Provided records:

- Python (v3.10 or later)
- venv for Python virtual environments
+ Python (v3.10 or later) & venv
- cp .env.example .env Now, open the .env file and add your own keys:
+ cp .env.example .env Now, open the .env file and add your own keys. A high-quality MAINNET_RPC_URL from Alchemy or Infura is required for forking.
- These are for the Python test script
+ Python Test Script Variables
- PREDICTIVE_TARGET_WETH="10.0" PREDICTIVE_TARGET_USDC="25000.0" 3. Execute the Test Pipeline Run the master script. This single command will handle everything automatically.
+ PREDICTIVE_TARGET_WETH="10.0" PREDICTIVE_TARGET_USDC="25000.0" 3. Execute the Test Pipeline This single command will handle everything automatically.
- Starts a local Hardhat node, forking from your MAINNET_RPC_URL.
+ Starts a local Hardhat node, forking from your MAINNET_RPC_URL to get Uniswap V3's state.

--

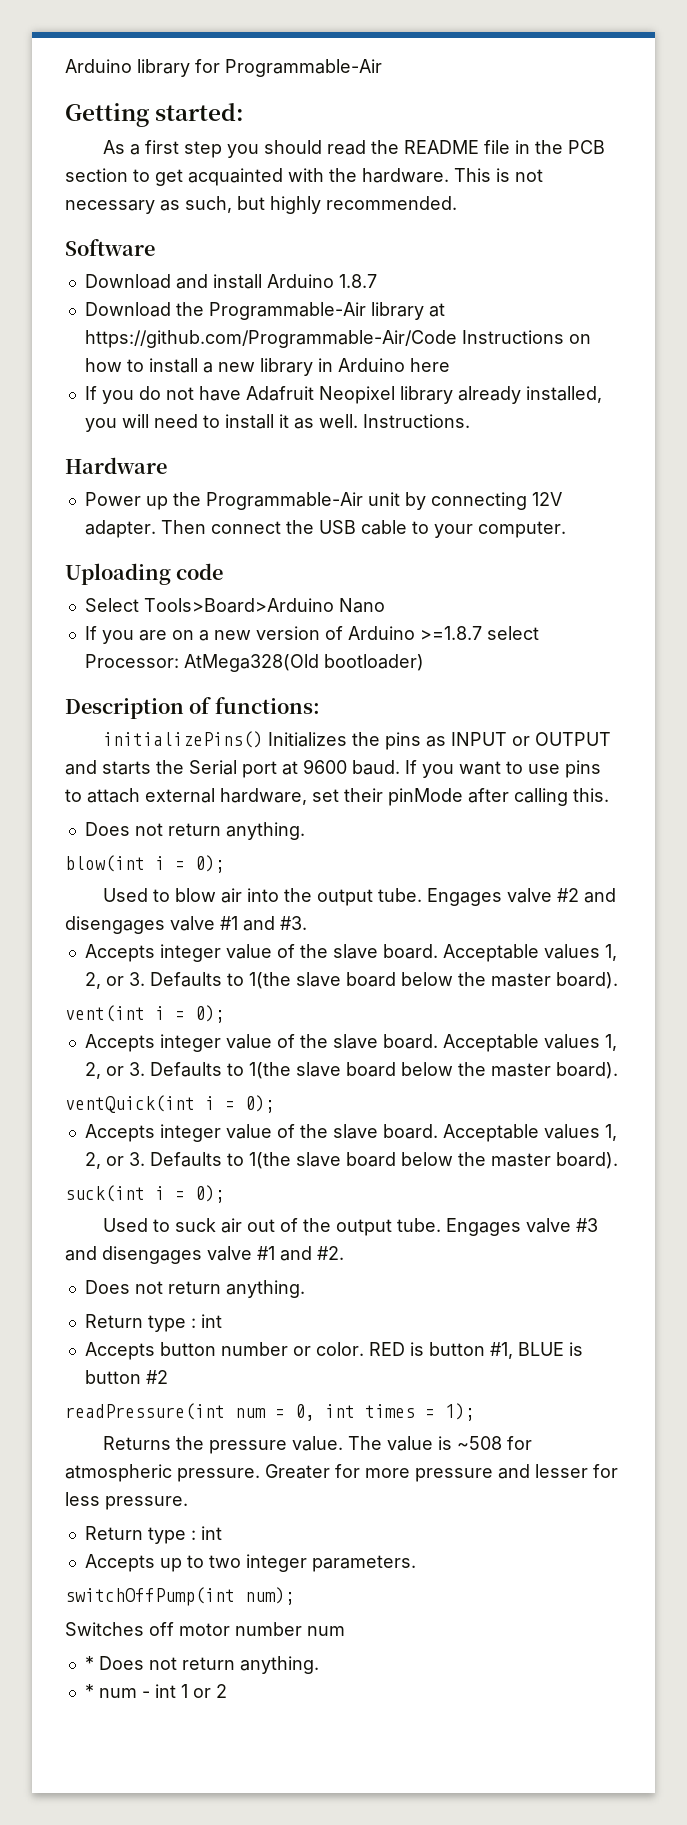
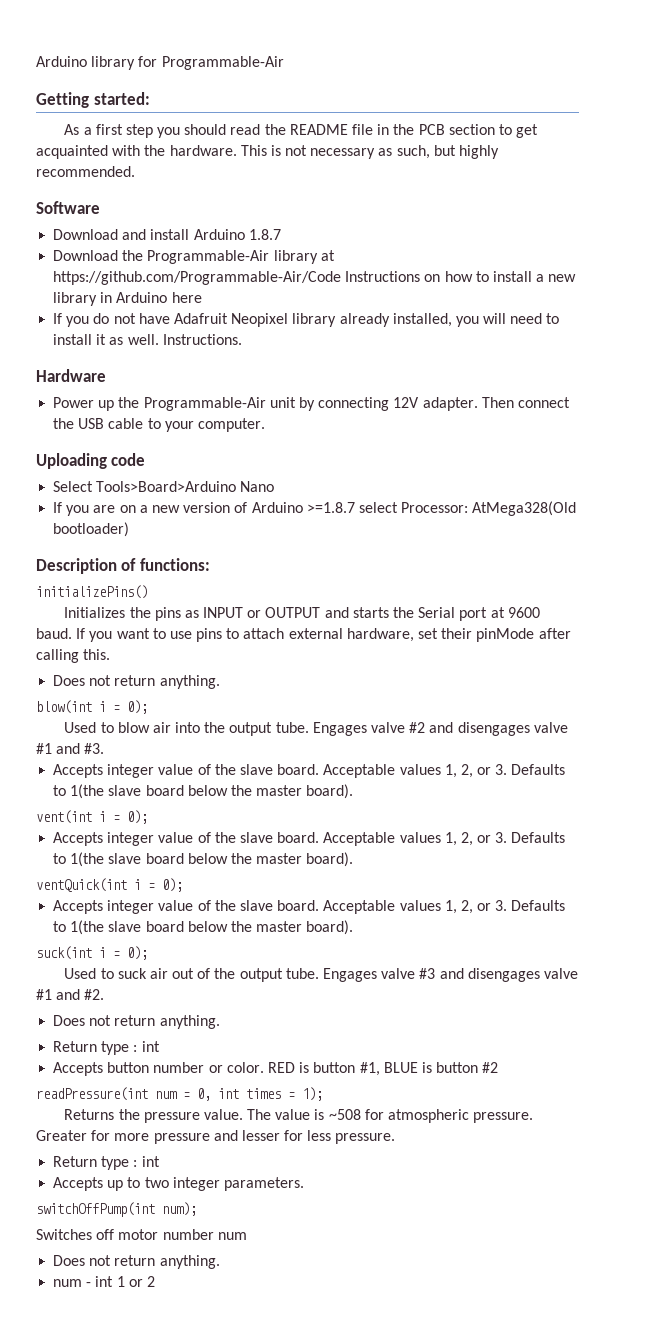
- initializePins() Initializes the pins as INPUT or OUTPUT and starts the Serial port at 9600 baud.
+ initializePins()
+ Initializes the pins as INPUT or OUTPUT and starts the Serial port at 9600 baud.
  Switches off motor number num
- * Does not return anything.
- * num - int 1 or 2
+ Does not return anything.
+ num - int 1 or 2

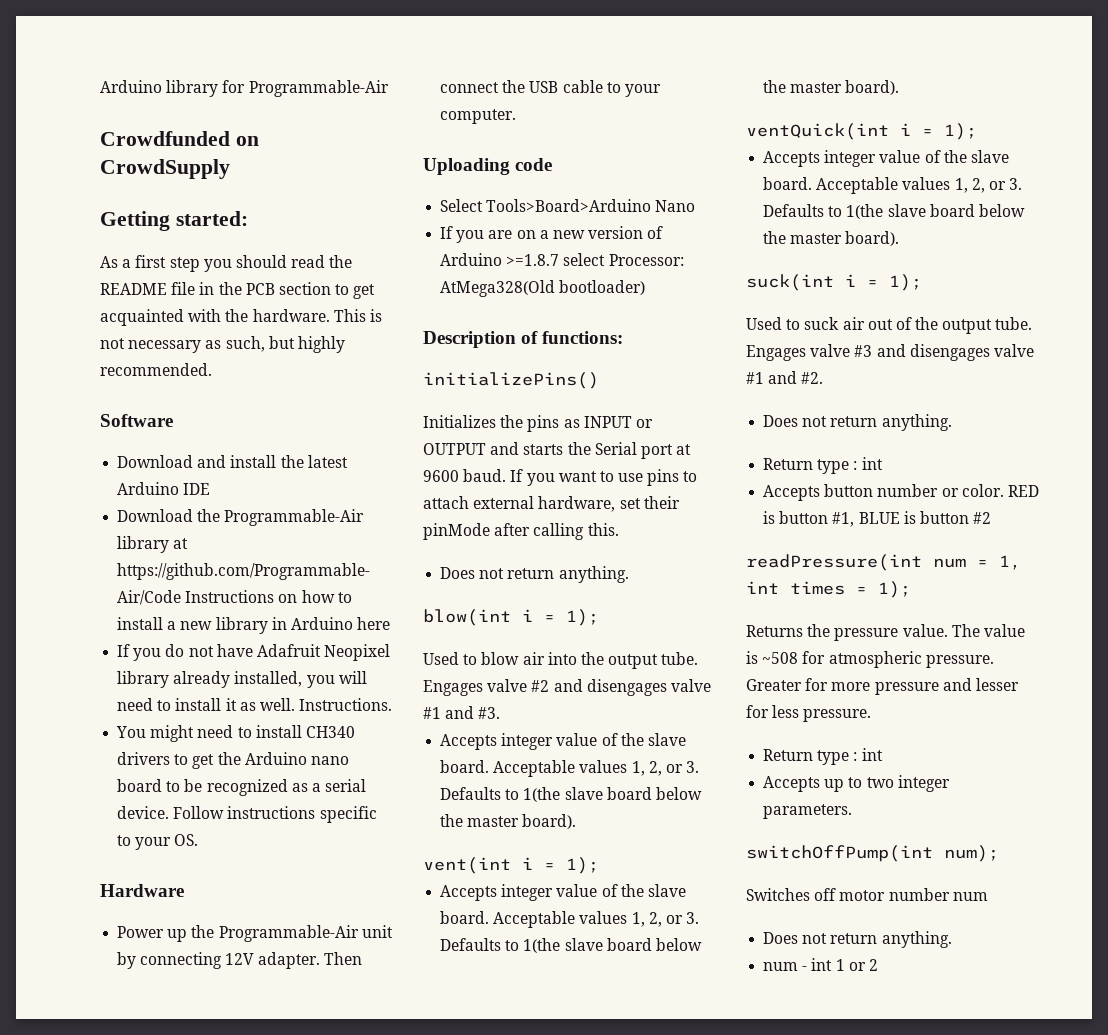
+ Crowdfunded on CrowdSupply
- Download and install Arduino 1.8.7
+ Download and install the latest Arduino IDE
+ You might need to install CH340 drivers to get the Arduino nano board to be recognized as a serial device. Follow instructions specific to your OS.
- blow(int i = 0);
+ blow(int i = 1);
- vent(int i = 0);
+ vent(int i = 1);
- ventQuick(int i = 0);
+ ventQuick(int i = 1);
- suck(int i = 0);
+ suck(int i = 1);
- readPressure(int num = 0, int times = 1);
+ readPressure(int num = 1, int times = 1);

Task to complete: Retype only the lines above between the line with "- venv for Python virtual environments" and the line with "Test Script Variables", counting those two lines as well, and keep every character as it is.

Expected answer:
- venv for Python virtual environments
+ Python (v3.10 or later) & venv
- cp .env.example .env Now, open the .env file and add your own keys:
+ cp .env.example .env Now, open the .env file and add your own keys. A high-quality MAINNET_RPC_URL from Alchemy or Infura is required for forking.
- These are for the Python test script
+ Python Test Script Variables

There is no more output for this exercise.